▶ Exercise details
Skip the pictures and return every entry exactly as written.
:: Exercise data ::
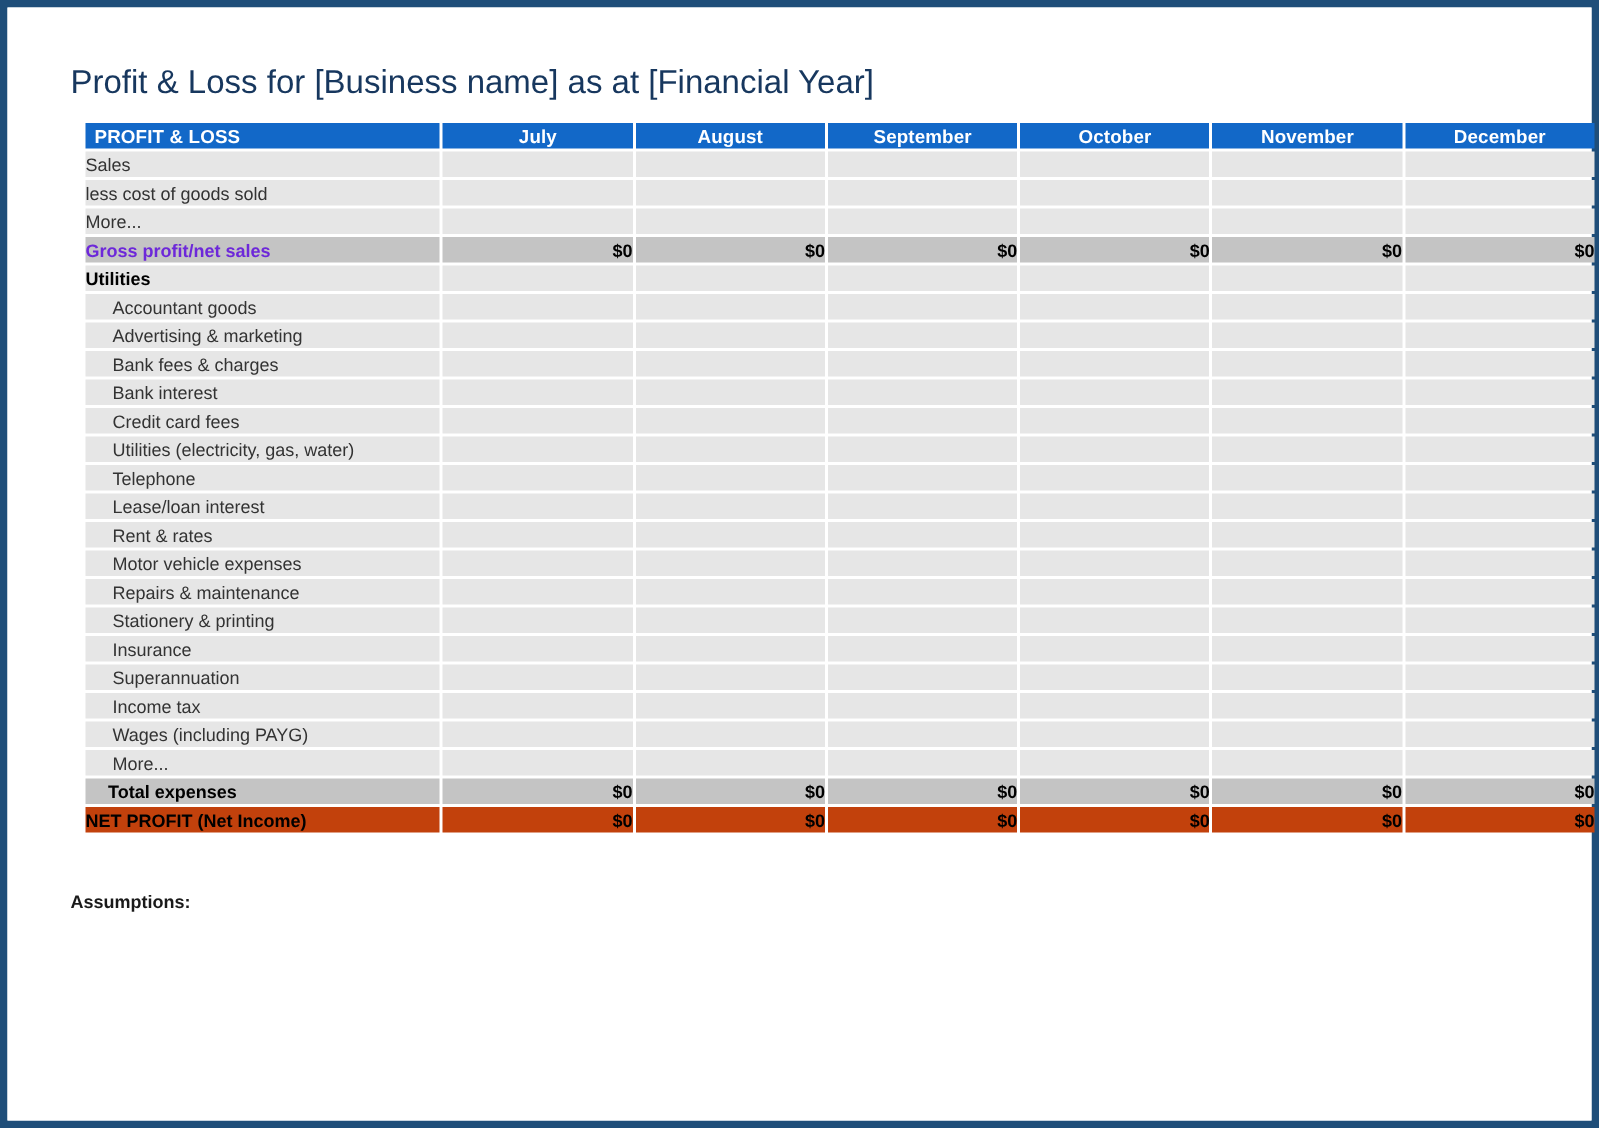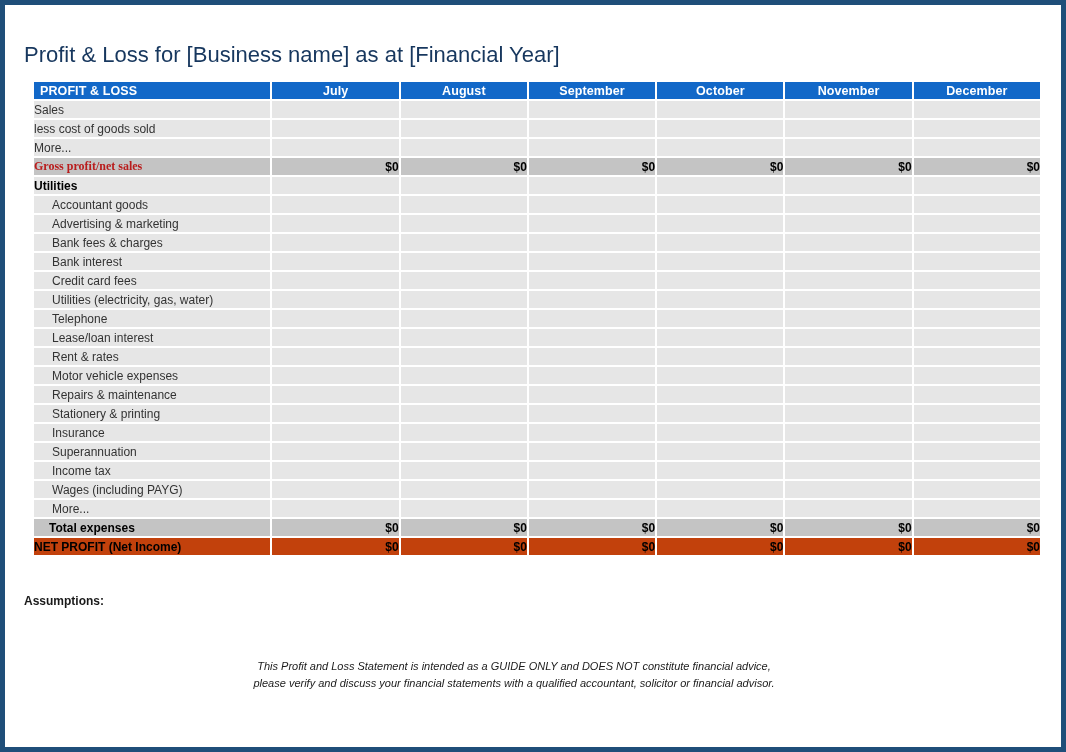--- a/index.html
+++ b/index.html
@@ -28,7 +28,7 @@
     position: absolute;
     left: 0; top: 0; right: 0; bottom: 0;
     background: #ffffff;
-    padding: 38px 27px 0 15px;
+    padding: 38px 27px 0 38px;
   }
 
   .doc-title {

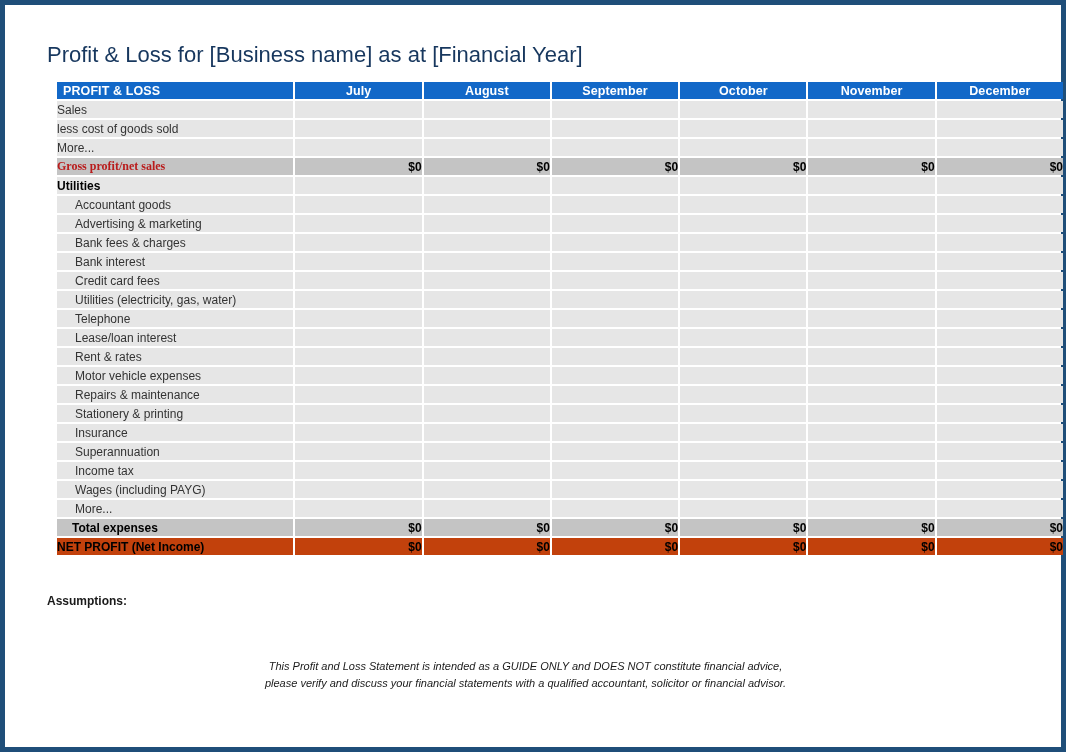--- a/index.html
+++ b/index.html
@@ -108,7 +108,7 @@
     font-weight: bold;
     color: #000000;
   }
-  tr.subtotal td.lbl { color: #b91c1c; font-family: Liberation Serif, serif; }
+  tr.subtotal td.lbl { color: #6d28d9; }
 
   
   tr.total td {

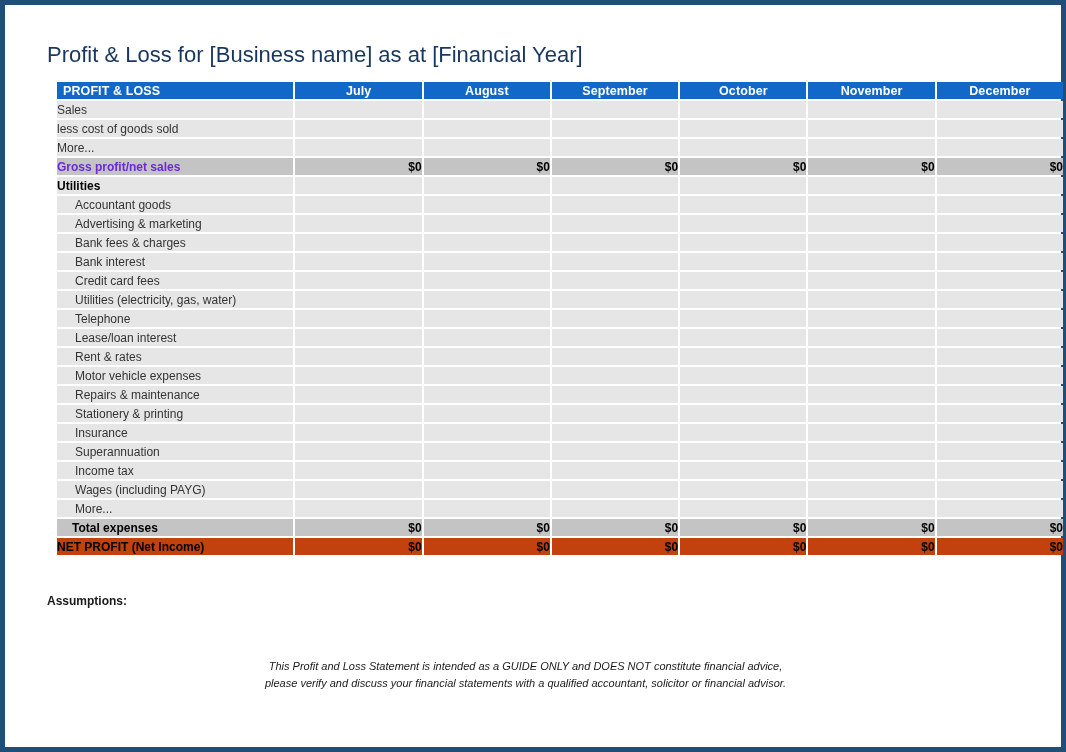--- a/index.html
+++ b/index.html
@@ -406,10 +406,6 @@
       <div class="assumptions-title">Assumptions:</div>
     </div>
 
-    <div class="disclaimer">
-      <div>This Profit and Loss Statement is intended as a GUIDE ONLY and DOES NOT constitute financial advice,</div>
-      <div>please verify and discuss your financial statements with a qualified accountant, solicitor or financial advisor.</div>
-    </div>
 
   </div>
 </div>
:::
▶ Answer to this problem
--- a/index.html
+++ b/index.html
@@ -28,7 +28,7 @@
     position: absolute;
     left: 0; top: 0; right: 0; bottom: 0;
     background: #ffffff;
-    padding: 38px 27px 0 15px;
+    padding: 38px 27px 0 38px;
   }
 
   .doc-title {

--- a/index.html
+++ b/index.html
@@ -108,7 +108,7 @@
     font-weight: bold;
     color: #000000;
   }
-  tr.subtotal td.lbl { color: #b91c1c; font-family: Liberation Serif, serif; }
+  tr.subtotal td.lbl { color: #6d28d9; }
 
   
   tr.total td {

--- a/index.html
+++ b/index.html
@@ -406,10 +406,6 @@
       <div class="assumptions-title">Assumptions:</div>
     </div>
 
-    <div class="disclaimer">
-      <div>This Profit and Loss Statement is intended as a GUIDE ONLY and DOES NOT constitute financial advice,</div>
-      <div>please verify and discuss your financial statements with a qualified accountant, solicitor or financial advisor.</div>
-    </div>
 
   </div>
 </div>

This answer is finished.